GIF Design by Sezin Sirin Hussan
Welcome to the A/B Testing Case Study!
Before diving into the data and uncover insights, product related descriptions, business problem, metrics will be introduced. Afterwards, we will go through assumptions, hypothesis and data preparation steps briefly since carefully designed A/B test will set us success. At the end, we will explore the data collected from an A/B test, perform statistical analysis, and draw conclusions to understand the impact of the changes tested. At the end, we will decide whether to launch the feature and potential metric trade offs.
It is important to highlight that the product mentioned in this project is fictitious. Addition to being a Data Scientist, I am a certified life coach and a big advocate of more affordable and accessible mental health. Therefore, I defined my ideal mindfullness app with its features, functionalities, and possible business problems that might come with it.
Now, let's move to the fun part!
1. Prior to A/B Testing
1.1. Background of the Product
This is "SSHWellness". It is a mindfullness app with web version that offers various products including personalized meditations, breathing exercises, sleep routines, education, 1:1 life coaching sessions, discounts on minfullness books, diaries, and events.
SSHWellness helps users to find a product that serves their needs, which is the value proposition to users. The main source of revenue stream is the count of subscribers per year since it is a subscription-based business with 7-days free trial. There are also special pricings for Students, Educators, Veterans and Low-Income families.
1.2. User journey
New User→ Paywall Displayed→ Trial Started→ Trial Converted→ Subscription Renewed 1,2...N (N:frequency is based on weekly/monthly/annual plan)
A user downloads an app and sees the paywall. If the user signs up, the free trial period starts. To enable the personalized onboarding, the user puts some information such as their main interest(s) and answers couple follow-up questions accordingly. After this 3 pages short and quick information gathering, specific user content meets the user as an opening page based on a recommendation system. These selections can be altered later. The free trial content is limited and conversion is required to be able to access the full content.
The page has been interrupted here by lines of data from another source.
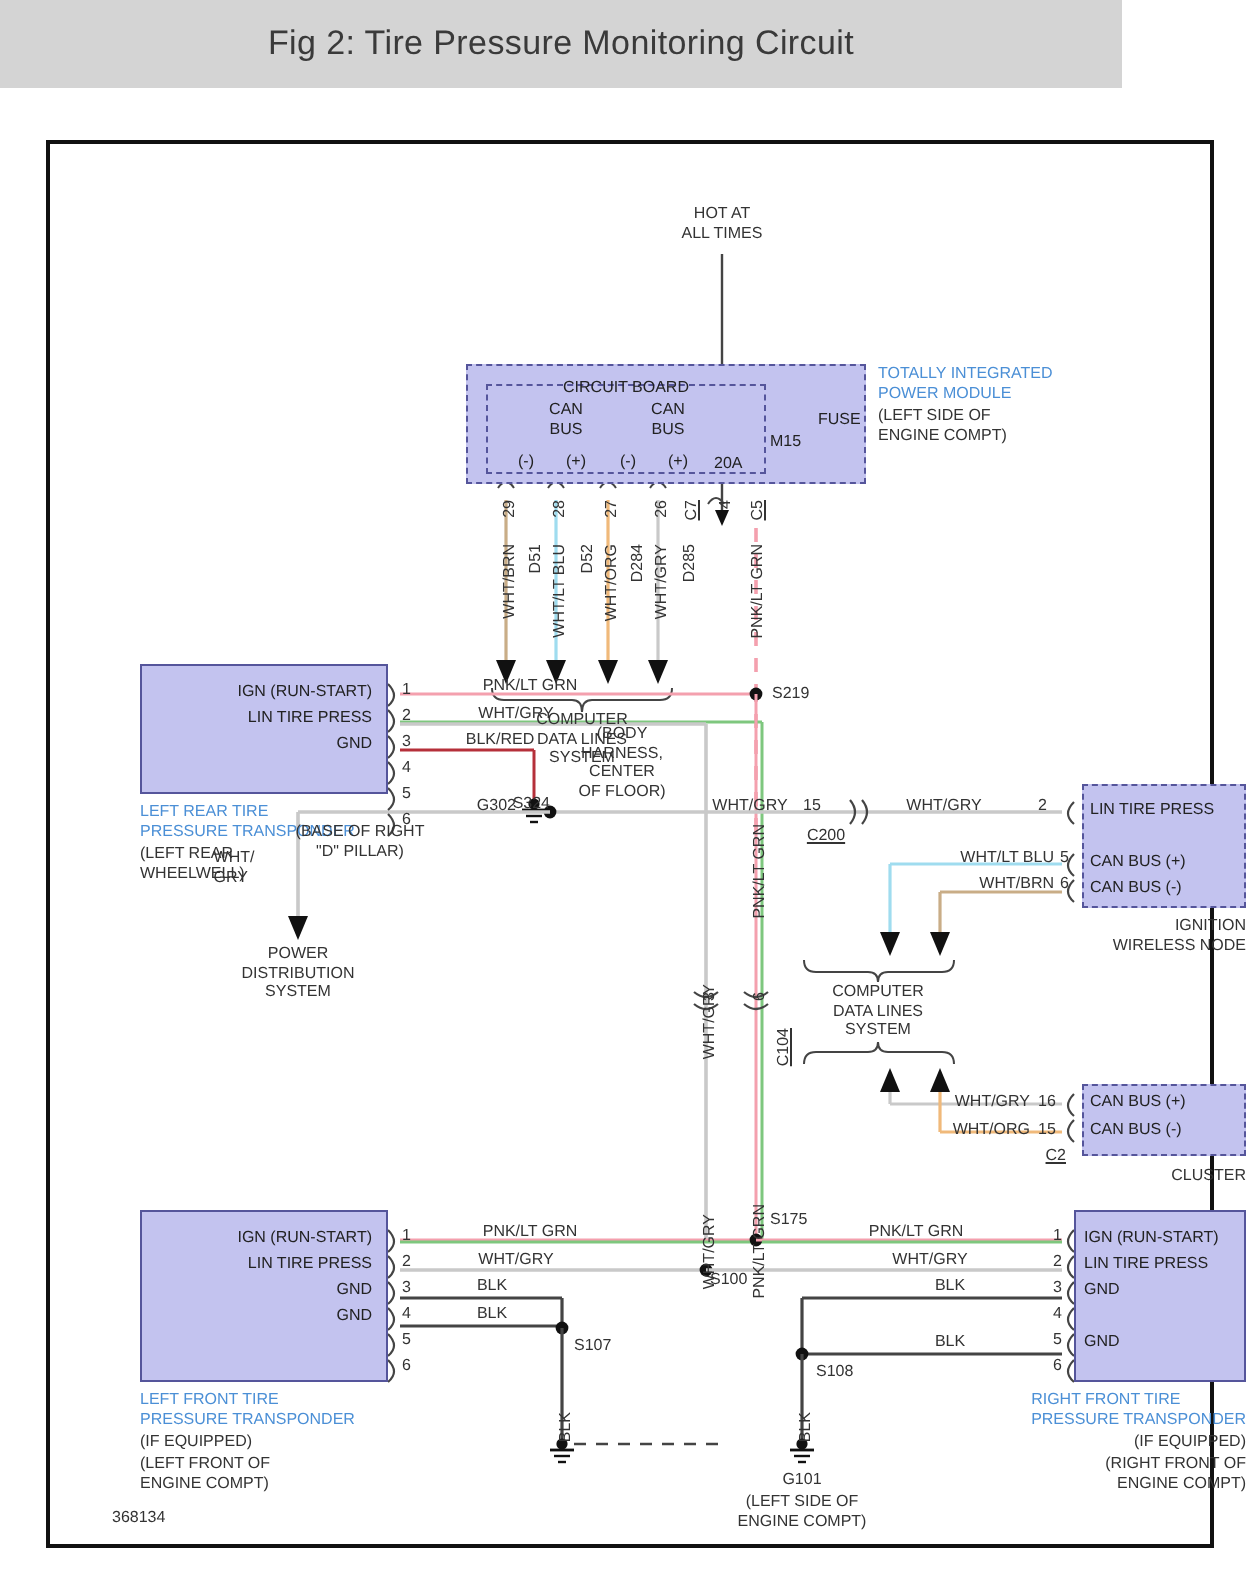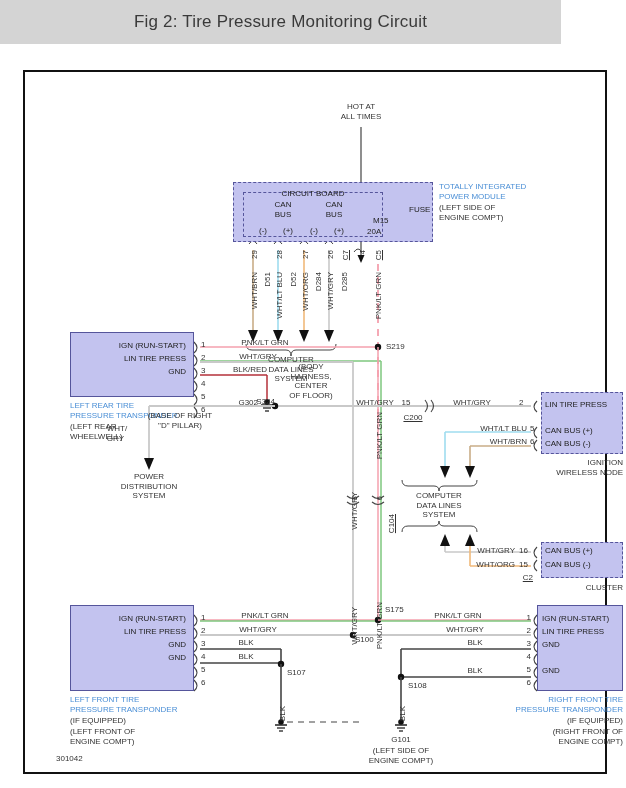--- a/index.html
+++ b/index.html
@@ -225,7 +225,7 @@
 <div class="boxtxt" style="left:276px;top:154px;width:20px;text-align:center;">(+)</div>
 
 <div class="boxtxt" style="left:314px;top:133px;padding-left:42px;">FUSE</div>
-<div class="boxtxt" style="left:320px;top:144px;">M15</div>
+<div class="boxtxt" style="left:332px;top:144px;">M15</div>
 <div class="boxtxt" style="left:314px;top:155px;">20A</div>
 
 <div class="lbl blue" style="left:386px;top:110px;">TOTALLY INTEGRATED

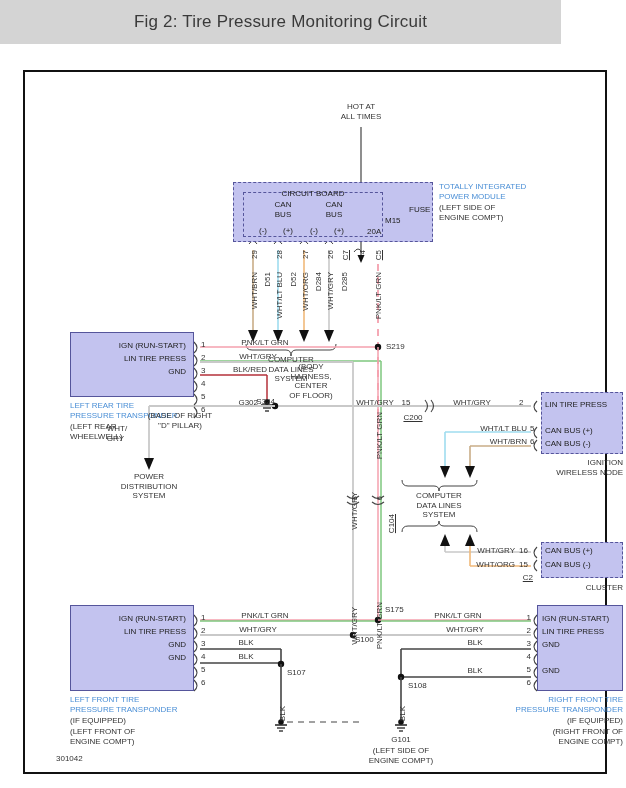--- a/index.html
+++ b/index.html
@@ -226,7 +226,7 @@
 
 <div class="boxtxt" style="left:314px;top:133px;padding-left:42px;">FUSE</div>
 <div class="boxtxt" style="left:332px;top:144px;">M15</div>
-<div class="boxtxt" style="left:314px;top:155px;">20A</div>
+<div class="boxtxt" style="left:304px;top:155px;">20A</div>
 
 <div class="lbl blue" style="left:386px;top:110px;">TOTALLY INTEGRATED
 POWER MODULE</div>

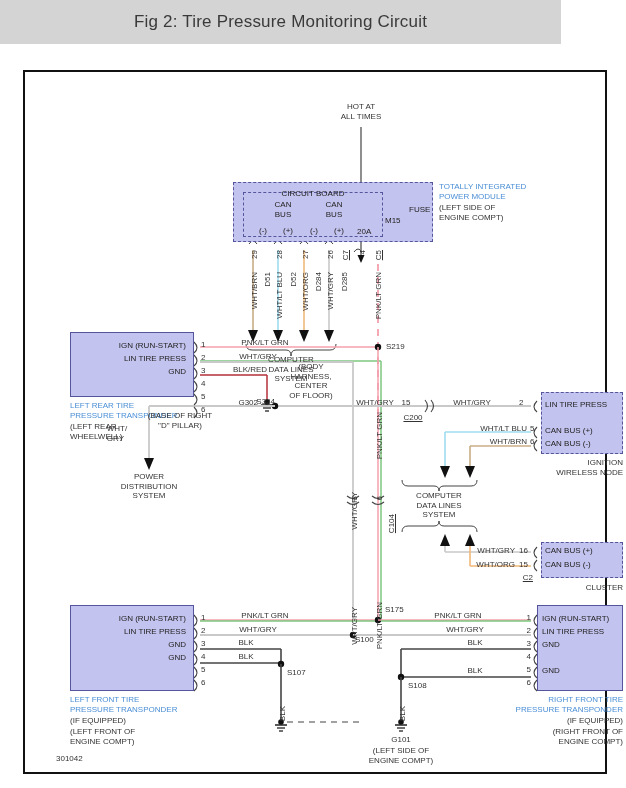--- a/index.html
+++ b/index.html
@@ -377,7 +377,7 @@
 <div class="lbl c" style="left:412px;top:553px;">WHT/GRY</div>
 <div class="lbl c" style="left:422px;top:566px;">BLK</div>
 <div class="lbl c" style="left:422px;top:594px;">BLK</div>
-<div class="lbl r blue" style="left:570px;top:623px;text-align:right;">RIGHT FRONT TIRE
+<div class="lbl r blue" style="left:570px;top:623px;text-align:left;">RIGHT FRONT TIRE
 PRESSURE TRANSPONDER</div>
 <div class="lbl r" style="left:570px;top:644px;text-align:right;">(IF EQUIPPED)</div>
 <div class="lbl r" style="left:570px;top:655px;text-align:right;">(RIGHT FRONT OF

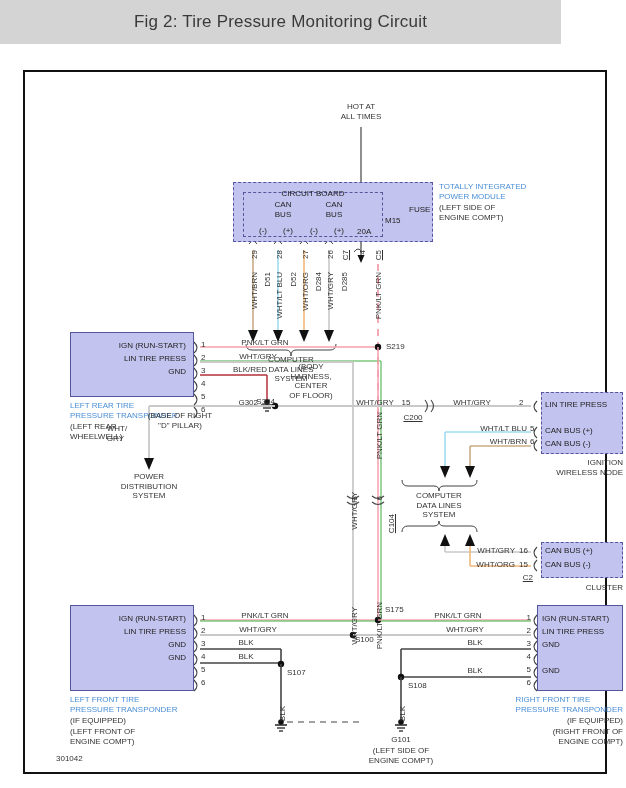--- a/index.html
+++ b/index.html
@@ -386,7 +386,7 @@
 <div class="lbl" style="left:355px;top:609px;">S108</div>
 <div class="lbl vert" style="left:345px;top:634px;transform:rotate(-90deg) translate(-100%,0);">BLK</div>
 
-<div id="idnum">301042</div>
+<div id="idnum">368134</div>
 
 </div>
 </div>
The main point is to engage the user in the first few minutes of using the product providing the value s/he is looking for. Then, we hope the user likes the experience, comes back the next day and purchase a plan at the end of the free trial period. Eventually, the retention/loyalty of the user (subscription renewal) will be the interest of long-term use of the product.
2. Preparation to A/B Testing
2.1. Definition of the Business Problem:
In order to see the performance of the app, we built cohorts by users' first seen date, observed their behavior during free trail period and compared with the lapse date (the earliest date a user can subscribe after the free trial completes). As a result, we observed various level drops in subscriptions ("Trial Converted") by cohorts.
The business problem we want to tackle: "How can we convince users to purchase a plan after the free trial?"
As we benchmark with competitiors and look for the best practices, we have decided to test the power of user reviews to increase the first subscription purchase. Running this experiment that proves the satisfaction of the app means that "SSHWellness" can ensure the value of the product to its users and ultimately improve both subscription (#) and revenue ($) retentions.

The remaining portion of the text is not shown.